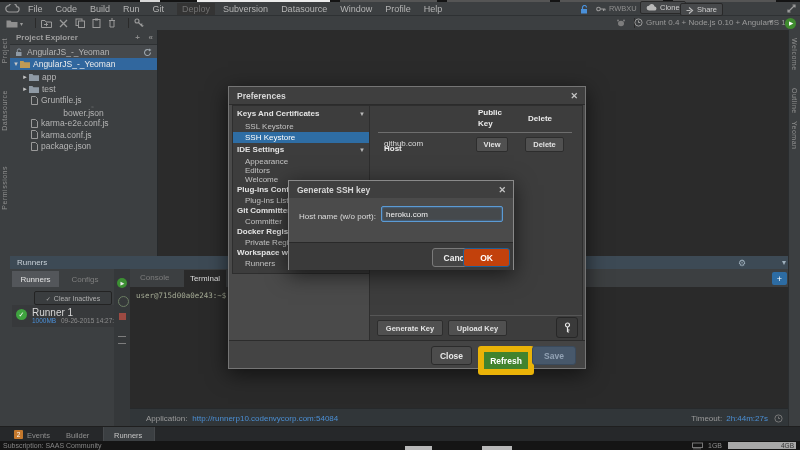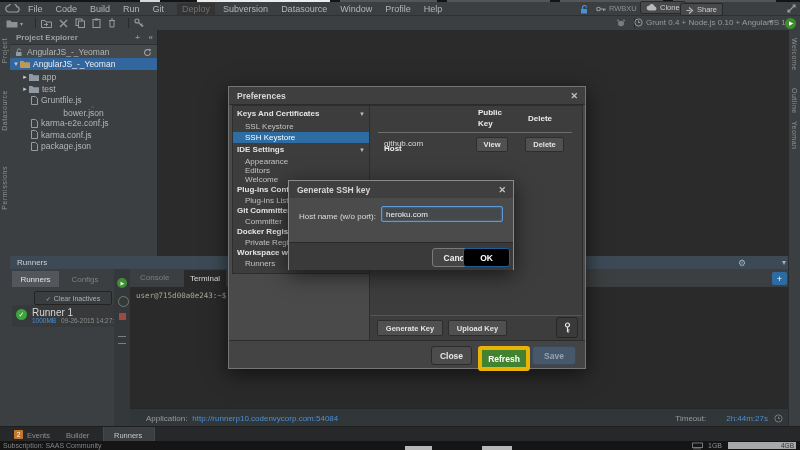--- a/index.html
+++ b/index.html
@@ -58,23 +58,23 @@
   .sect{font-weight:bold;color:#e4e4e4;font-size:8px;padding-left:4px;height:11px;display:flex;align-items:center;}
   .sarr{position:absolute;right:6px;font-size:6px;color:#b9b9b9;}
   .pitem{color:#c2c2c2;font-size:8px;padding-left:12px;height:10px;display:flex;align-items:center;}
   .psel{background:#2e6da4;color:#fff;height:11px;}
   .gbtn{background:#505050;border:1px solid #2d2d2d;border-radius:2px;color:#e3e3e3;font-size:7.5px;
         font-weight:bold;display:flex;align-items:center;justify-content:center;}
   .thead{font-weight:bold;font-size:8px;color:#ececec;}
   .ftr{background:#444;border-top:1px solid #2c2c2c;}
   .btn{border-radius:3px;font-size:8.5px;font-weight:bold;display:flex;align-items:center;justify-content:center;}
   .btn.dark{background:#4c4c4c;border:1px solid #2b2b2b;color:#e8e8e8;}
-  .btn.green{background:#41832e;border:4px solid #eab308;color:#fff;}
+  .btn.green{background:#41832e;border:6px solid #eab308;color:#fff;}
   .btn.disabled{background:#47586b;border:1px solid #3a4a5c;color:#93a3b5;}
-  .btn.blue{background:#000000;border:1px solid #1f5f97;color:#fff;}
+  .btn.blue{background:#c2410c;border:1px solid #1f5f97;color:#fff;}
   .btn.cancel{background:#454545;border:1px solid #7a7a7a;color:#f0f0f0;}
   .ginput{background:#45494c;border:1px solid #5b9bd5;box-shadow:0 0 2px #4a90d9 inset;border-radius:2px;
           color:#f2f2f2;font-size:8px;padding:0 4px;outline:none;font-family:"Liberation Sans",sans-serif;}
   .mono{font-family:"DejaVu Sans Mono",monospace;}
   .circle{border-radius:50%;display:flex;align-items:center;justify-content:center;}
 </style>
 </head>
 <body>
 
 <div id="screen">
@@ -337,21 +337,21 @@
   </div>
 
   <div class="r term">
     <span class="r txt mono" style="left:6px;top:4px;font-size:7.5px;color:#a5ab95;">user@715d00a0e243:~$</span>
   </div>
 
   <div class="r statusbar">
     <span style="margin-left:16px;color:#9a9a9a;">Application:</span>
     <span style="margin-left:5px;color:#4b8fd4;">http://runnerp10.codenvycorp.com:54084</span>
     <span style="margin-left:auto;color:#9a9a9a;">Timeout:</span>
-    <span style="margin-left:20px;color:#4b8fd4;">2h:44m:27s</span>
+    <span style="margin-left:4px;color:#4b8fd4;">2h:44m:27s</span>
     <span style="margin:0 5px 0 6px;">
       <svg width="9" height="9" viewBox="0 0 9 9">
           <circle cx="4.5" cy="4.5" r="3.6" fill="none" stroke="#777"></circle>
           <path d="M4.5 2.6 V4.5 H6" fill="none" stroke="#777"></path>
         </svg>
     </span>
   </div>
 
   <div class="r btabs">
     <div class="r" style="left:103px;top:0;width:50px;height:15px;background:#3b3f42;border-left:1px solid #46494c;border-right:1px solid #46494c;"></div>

> Task statement
Would you copy every line from the listing above that has the string "margin" in it?

> Response area
     <span style="margin-left:16px;color:#9a9a9a;">Application:</span>
     <span style="margin-left:5px;color:#4b8fd4;">http://runnerp10.codenvycorp.com:54084</span>
     <span style="margin-left:auto;color:#9a9a9a;">Timeout:</span>
-    <span style="margin-left:20px;color:#4b8fd4;">2h:44m:27s</span>
+    <span style="margin-left:4px;color:#4b8fd4;">2h:44m:27s</span>
     <span style="margin:0 5px 0 6px;">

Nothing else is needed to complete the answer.